Generally in clinical practice, the clinician would label four markers to denote long and short axis of lesion in a selected frame, which can be utilized as the bounding box of lesion. To reduce the effect of respiratory motion, the size of this bounding box is expanded by 50%.

Split whole CEUS cine-loops into several mini-loops.

As mentioned, an expert clinician can give reliable and accurate diagnosis results for liver lesions mainly based on typical CEUS frames from AP, PVP and LP. Leveraging this domain knowledge, we selected F (e.g. F=4) frames at equal time intervals from each phase (AP, PVP, LP) to reduce the impact from out of plane frames which were caused by respiratory motion.

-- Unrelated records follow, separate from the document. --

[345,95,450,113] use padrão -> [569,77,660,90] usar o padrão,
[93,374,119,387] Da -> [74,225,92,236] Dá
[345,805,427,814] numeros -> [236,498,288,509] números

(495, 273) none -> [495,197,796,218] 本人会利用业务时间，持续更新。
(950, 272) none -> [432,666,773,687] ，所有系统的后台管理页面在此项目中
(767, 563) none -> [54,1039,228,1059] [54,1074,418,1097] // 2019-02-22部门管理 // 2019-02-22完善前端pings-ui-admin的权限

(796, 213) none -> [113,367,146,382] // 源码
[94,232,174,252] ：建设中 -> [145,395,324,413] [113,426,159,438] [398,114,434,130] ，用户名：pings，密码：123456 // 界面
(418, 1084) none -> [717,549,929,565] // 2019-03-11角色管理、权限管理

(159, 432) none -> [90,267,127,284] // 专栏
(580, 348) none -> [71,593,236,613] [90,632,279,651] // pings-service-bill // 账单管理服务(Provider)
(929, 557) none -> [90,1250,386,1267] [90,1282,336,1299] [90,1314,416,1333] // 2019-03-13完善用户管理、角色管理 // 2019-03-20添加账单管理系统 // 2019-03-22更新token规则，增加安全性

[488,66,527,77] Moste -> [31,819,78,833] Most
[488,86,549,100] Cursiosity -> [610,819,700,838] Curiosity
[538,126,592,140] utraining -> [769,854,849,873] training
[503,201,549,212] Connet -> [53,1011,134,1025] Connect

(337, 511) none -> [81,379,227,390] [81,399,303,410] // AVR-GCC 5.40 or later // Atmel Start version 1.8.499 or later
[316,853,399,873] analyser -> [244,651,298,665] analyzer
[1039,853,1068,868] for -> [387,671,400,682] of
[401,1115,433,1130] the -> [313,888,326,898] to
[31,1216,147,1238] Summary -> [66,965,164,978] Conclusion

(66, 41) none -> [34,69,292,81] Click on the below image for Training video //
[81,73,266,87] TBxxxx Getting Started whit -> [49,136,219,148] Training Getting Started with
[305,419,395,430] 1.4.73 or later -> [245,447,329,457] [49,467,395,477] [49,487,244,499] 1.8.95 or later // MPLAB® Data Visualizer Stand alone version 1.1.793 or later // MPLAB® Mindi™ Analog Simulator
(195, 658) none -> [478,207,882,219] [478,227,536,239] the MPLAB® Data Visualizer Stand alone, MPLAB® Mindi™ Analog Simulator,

The removal work was automatic with no visual inspection or manual interaction required from a radiologist. It was done through a TIC curve fitting based method. For a given frame, if the absolute difference between its average intensity and the TIC fitted intensity was larger than 2 times of the standard deviation of the average intensity of all frames, it was removed. Since the duration of three phases are not the same, different number of F-frame may be generated. As suggested by guidelines such as CEUS LI-RADS [23], the last few seconds of PVP and LP are the most important frames. With this prior information, we select F frames from back to front on the timeline of PVP and LP. Finally, the entire CEUS loop from each patient was split into multiple mini-loops and each of which has a malignancy probability as the output of the proposed network. The final prediction result is generated by the majority vote of mini-loops. Compared with using the whole loop directly, splitting each CEUS loop into multiple mini-loops can increase sample size and mitigate the risk of overfitting. This can increase the total number of CEUS loops inputting into the network, which in principle equivalent to augument the data temporally.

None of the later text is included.